* _TASK DETAILS_
Please reproduce, exactly and in full, the lines from the one containing "row order: LastName" to the end of the material below.

* _DATA LISTING_

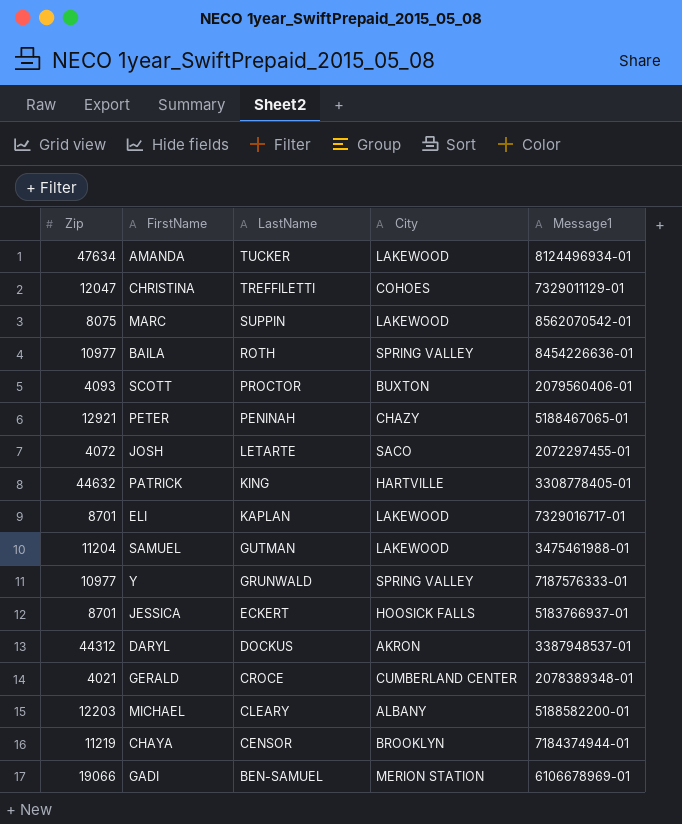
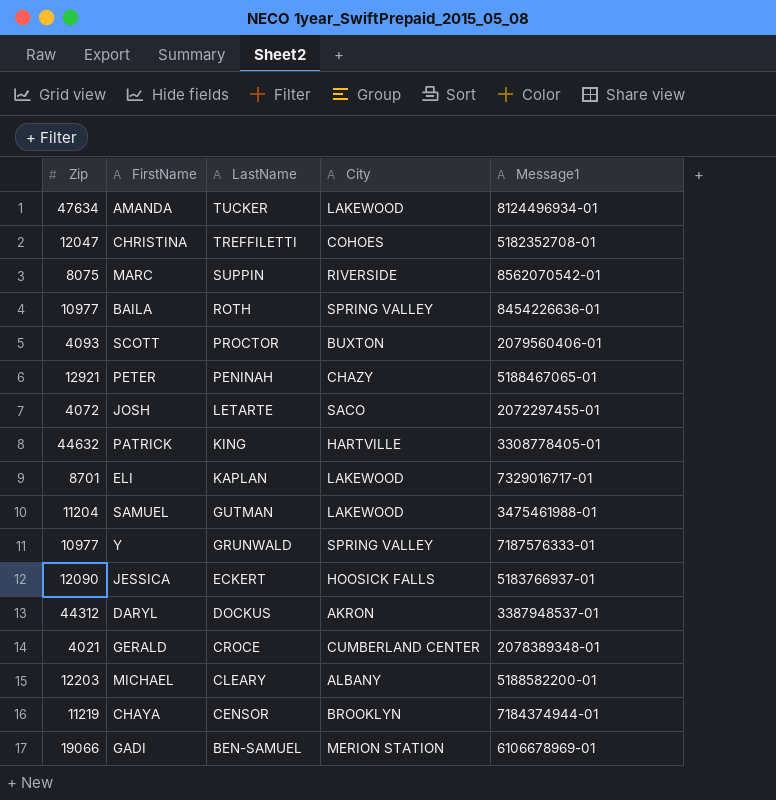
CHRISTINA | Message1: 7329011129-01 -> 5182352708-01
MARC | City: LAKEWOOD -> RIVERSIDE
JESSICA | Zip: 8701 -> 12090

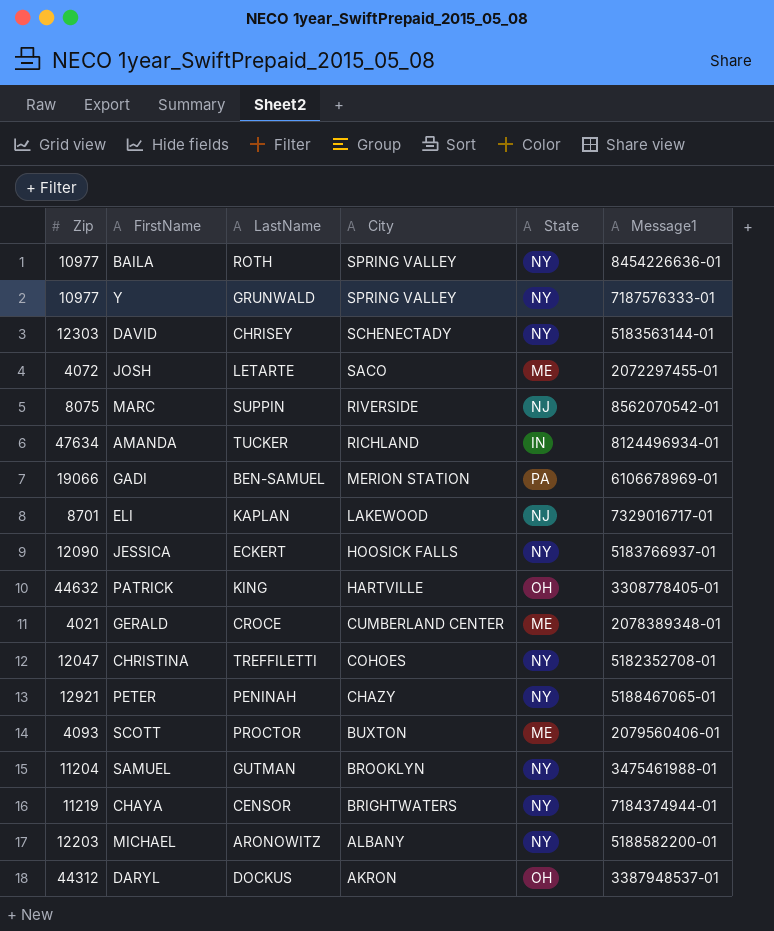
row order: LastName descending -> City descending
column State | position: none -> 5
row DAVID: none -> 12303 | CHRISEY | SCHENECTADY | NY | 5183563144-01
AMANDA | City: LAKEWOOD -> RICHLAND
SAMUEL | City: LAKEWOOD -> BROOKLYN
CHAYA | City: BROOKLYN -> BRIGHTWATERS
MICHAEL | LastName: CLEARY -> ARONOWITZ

* _TASK SOLUTION_
row order: LastName descending -> City descending
column State | position: none -> 5
row DAVID: none -> 12303 | CHRISEY | SCHENECTADY | NY | 5183563144-01
AMANDA | City: LAKEWOOD -> RICHLAND
SAMUEL | City: LAKEWOOD -> BROOKLYN
CHAYA | City: BROOKLYN -> BRIGHTWATERS
MICHAEL | LastName: CLEARY -> ARONOWITZ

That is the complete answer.